Problem requirements
Look through the entries and report how many lines include the word "Architecture". Give the number alone.

Data for review

BEGIN

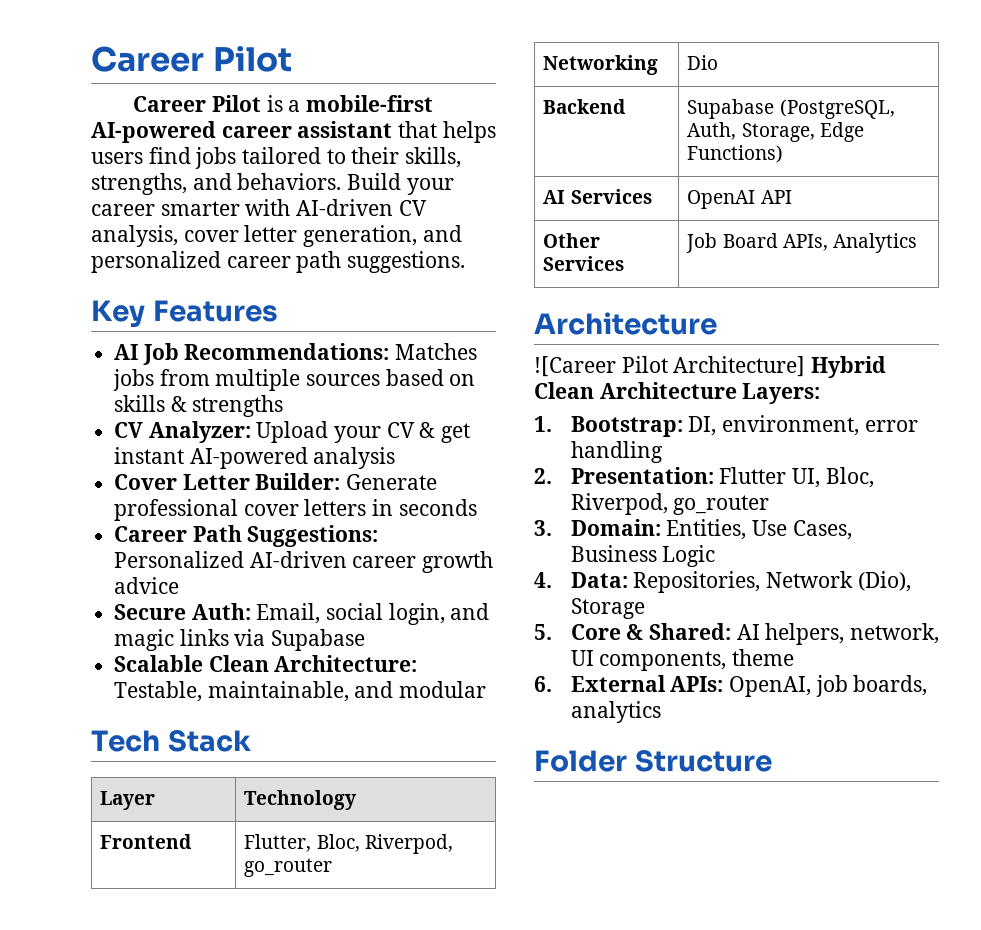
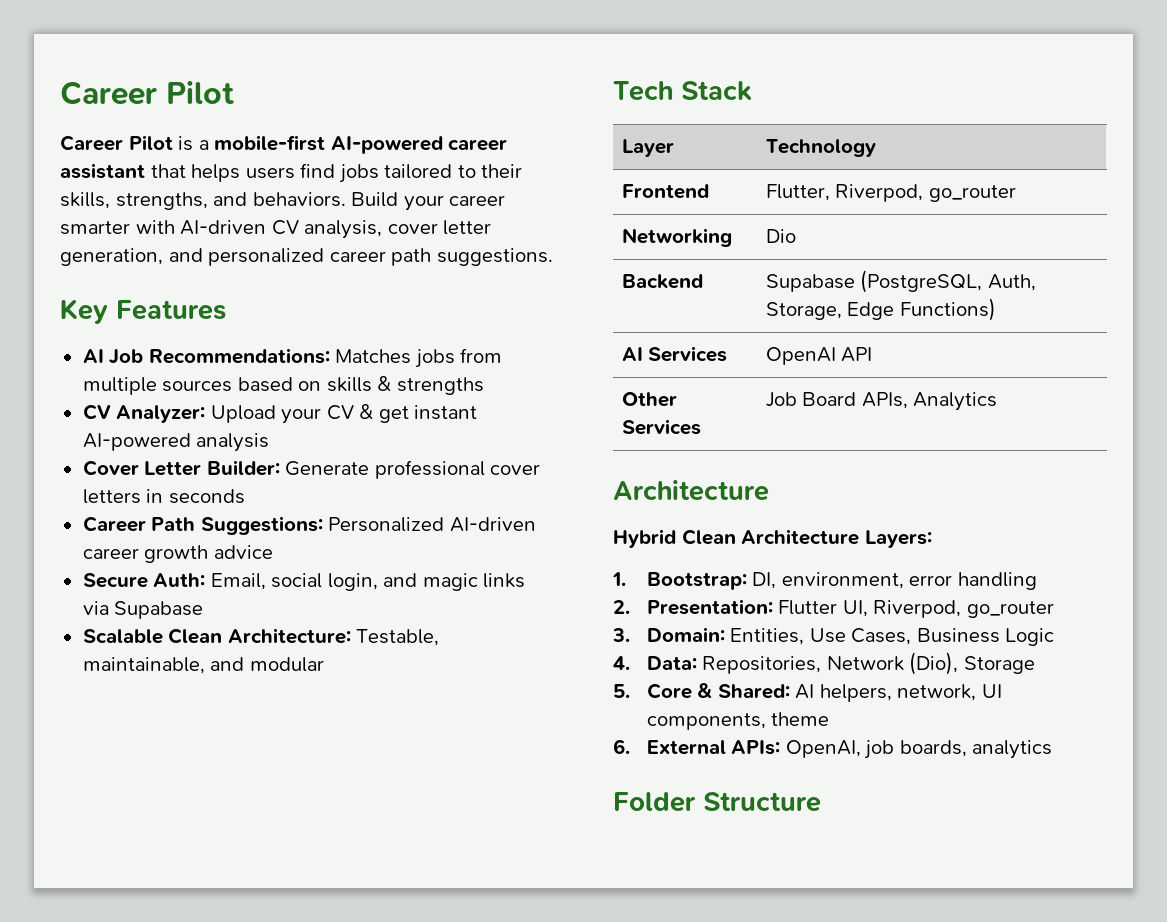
- Frontend | Flutter, Bloc, Riverpod, go_router
+ Frontend | Flutter, Riverpod, go_router
- ![Career Pilot Architecture] Hybrid Clean Architecture Layers:
+ Hybrid Clean Architecture Layers:
- 2. Presentation: Flutter UI, Bloc, Riverpod, go_router
+ 2. Presentation: Flutter UI, Riverpod, go_router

END

Task output
2